Muhammad Samiullah      

Riba is prohibited in Islam in all its forms whatever its rate may be. It should be remembered that the word Rbia, which means an excess or addition over and above the principal, covers both usury and interest. (According to Islamic Jurists, usury means interest on non-productive loan and interest means an excess or addition on productive loan.) In fact, every sum stipulated to be received or given over and above what one advances or receives as a loan is usury or interest, whether the dealing is with an individual, or with a bank, or with any other organisation. Interest is not confined to money but to all kinds of commodities in which there is an idea of stipulated increase when taken or given in loan. It also includes an excess according to the legal standard of measurement and weight in one of the two homogeneous articles in which such an excess is stipulated as an obligatory payment on one of the contracting parties.

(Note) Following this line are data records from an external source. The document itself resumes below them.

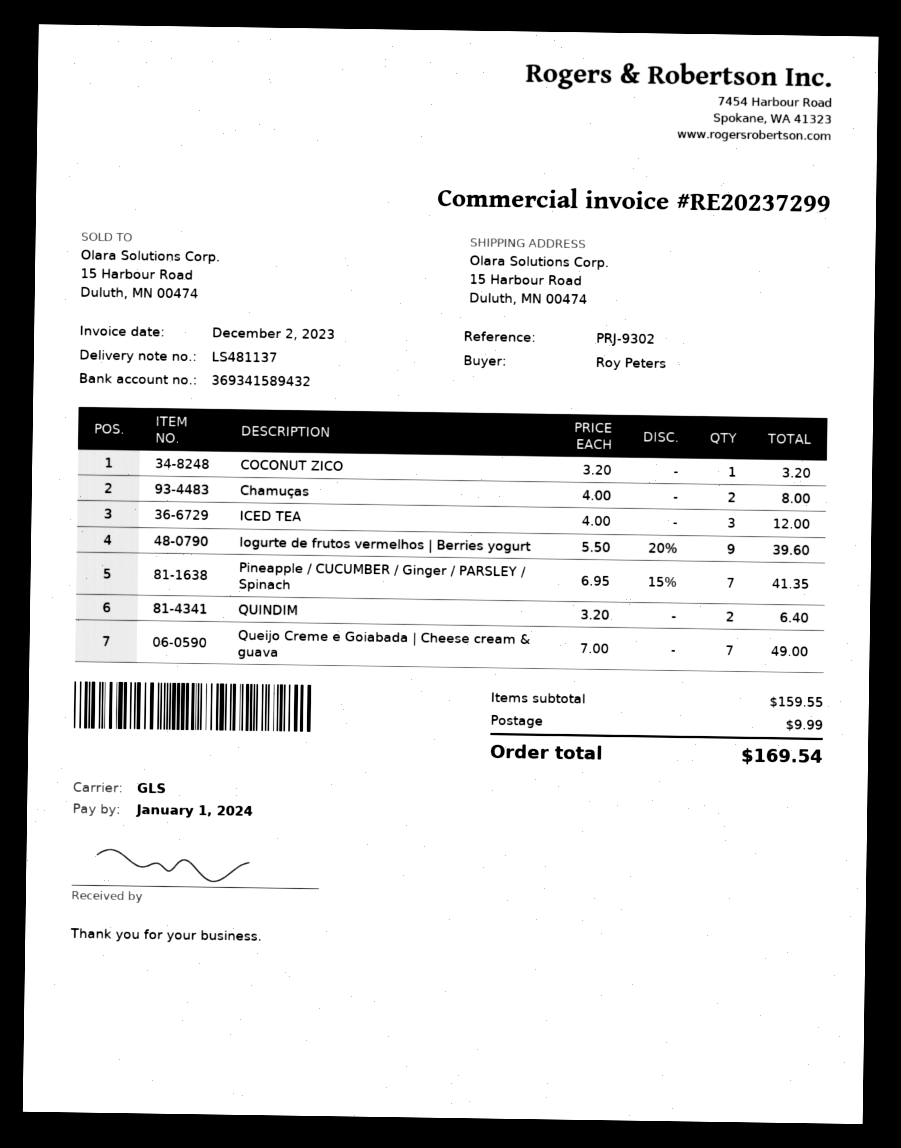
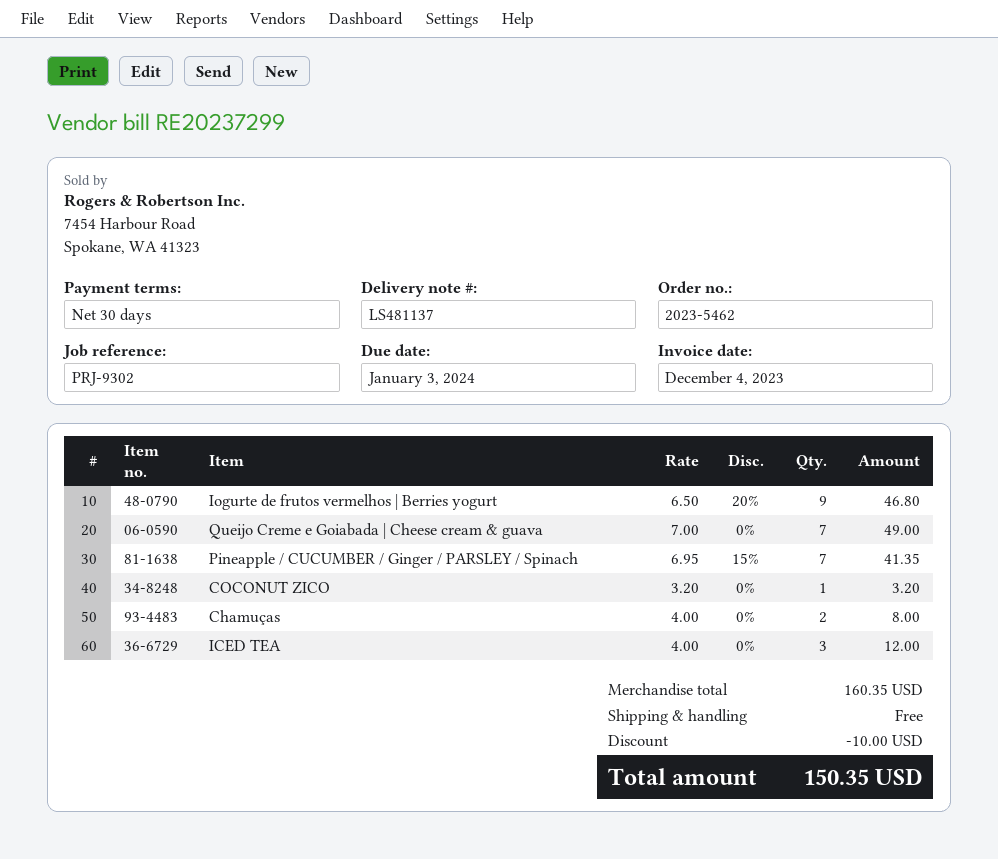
invoice date: 2023-12-02 -> 2023-12-04
due date: 2024-01-01 -> 2024-01-03
Iogurte de frutos vermelhos | Berries yogurt: 9 x 5.50 - 20% = 39.60 -> 9 x 6.50 - 20% = 46.80
QUINDIM: 2 x 3.20 = 6.40 -> none
subtotal: 159.55 -> 160.35
discount: none -> 10.00
shipping: 9.99 -> 0.00
total: 169.54 -> 150.35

Interest which is the basis of modern capitalism is the very opposite of Zakaah. Zakaah causes wealth to flow from the rich to the poor, while interest takes away wealth from the poor and hands it over to the rich. Islam prohibits all transactions involving interest. Interest is neither trade nor profit. It is a means of exploitation and concentration of wealth. The Holy Quraan warns

O ye who believe! Devour not usury, doubling and quadrupling (the sum lent). Observe your duty to Allah, that ye may be successful. (3: 130)

O ye who believe! Observe fear of Allah, and give up what remaineth (due to you) from usury, if ye are believers. An if ye do not, then be warned of war (against you) from Allah and His Messenger. And if ye repent, then ye have your principal (without interest). Wrong not, and ye shall not be wronged. (2: 278,279)

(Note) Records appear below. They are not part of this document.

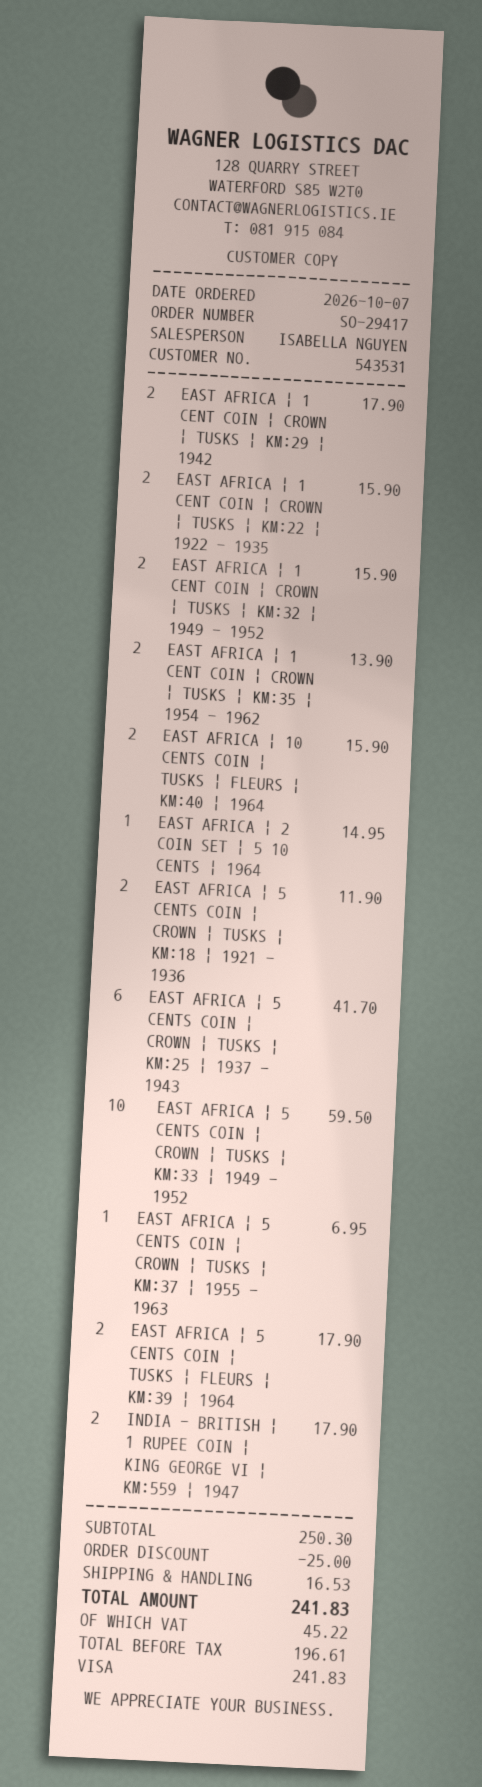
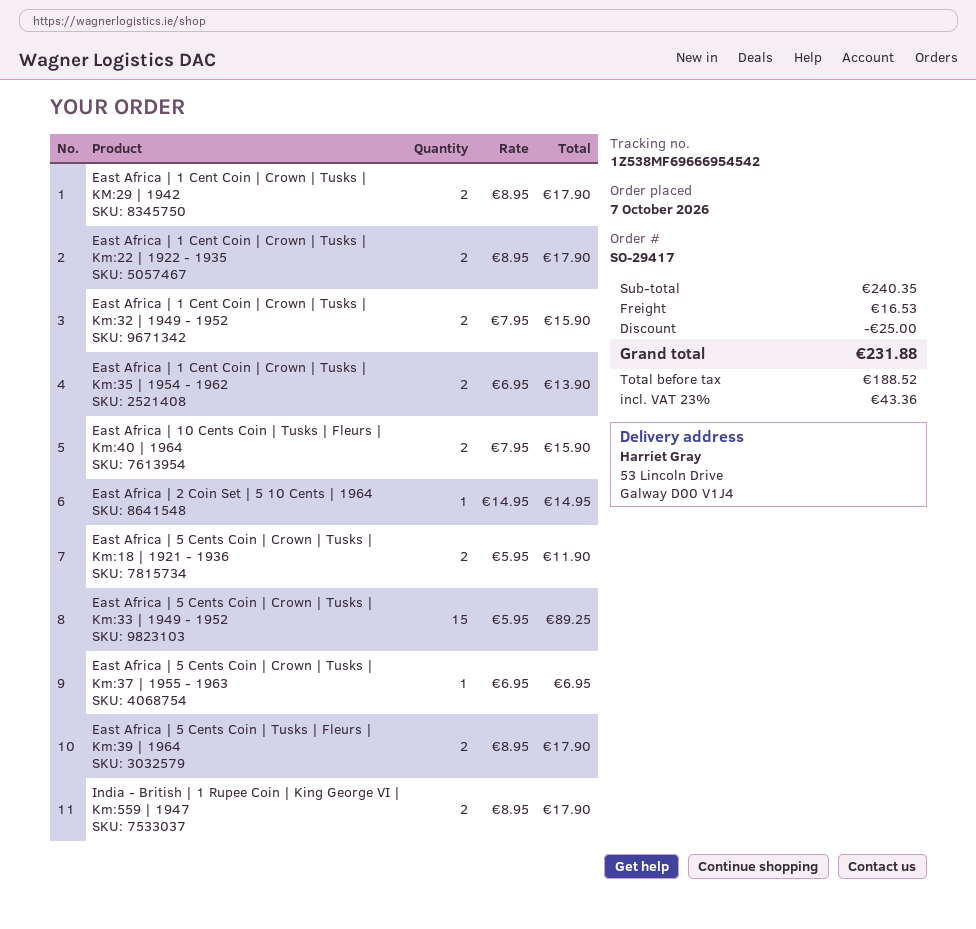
EAST AFRICA | 1 CENT COIN | CROWN | TUSKS | KM:22 | 1922 - 1935: 2 for 15.90 -> 2 for 17.90
EAST AFRICA | 5 CENTS COIN | CROWN | TUSKS | KM:25 | 1937 - 1943: 6 for 41.70 -> none
EAST AFRICA | 5 CENTS COIN | CROWN | TUSKS | KM:33 | 1949 - 1952: 10 for 59.50 -> 15 for 89.25
subtotal: 250.30 -> 240.35
net: 196.61 -> 188.52
tax: 45.22 -> 43.36
total: 241.83 -> 231.88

The question naturally arises as to why Islam has prohibited interest with such force and stress. The answer is that this foul transaction is born of a depraved mentality and it gives rise to many moral, social and economic evils. It makes a man avaricious of wealth, selfish and greedy; it inculcates in him a sense of insecurity and thus undermines his belief in Allah as the Sustainer. It drives away from the heart of a person the feeling of human brotherhood and converts him into a Shylock always insisting on his pound of flesh, no matter how distressed his fellow being may be.

Usury was very common in the Arab society. The Holy Prophet (SallAllaho alaihe wasallam), in accordance with the Divine Command, cancelled all the dues of his uncle, Hadhart Abbas, which fell under this head. He told in very explicit terms on the occasion of his Farewell Pilgrimage: Usury is forbidden but you will be entitled to recover your principal. Do not wrong and you shall not be wronged. Allah has decreed that there should be no usury and I am making a beginning by remitting the amount of interest which Abbas bin Abd al Muttalib has to receive. Verily it is remitted in its entirety.

The Quraan recognises trade and commerce not only as a lawful profession but as morally praise-worthy. It lays down in explicit terms:

Allah permitteth trading and forbiddeth interest. (Surah al Baqarah: 275)

Verses to the same effect are to be found in several other places. The following Verses have the same import and are more lucid:

O ye who believe! When the call is heard for the Salaah (Prayers) of the day of Jumuah (Friday), hasten unto remembrance of Allah and leave your trading (Bai). That is better for you if you did but know. And when the Salaah is ended, then disperse in the land and seek of Allahs bounty... . (62: 9,10)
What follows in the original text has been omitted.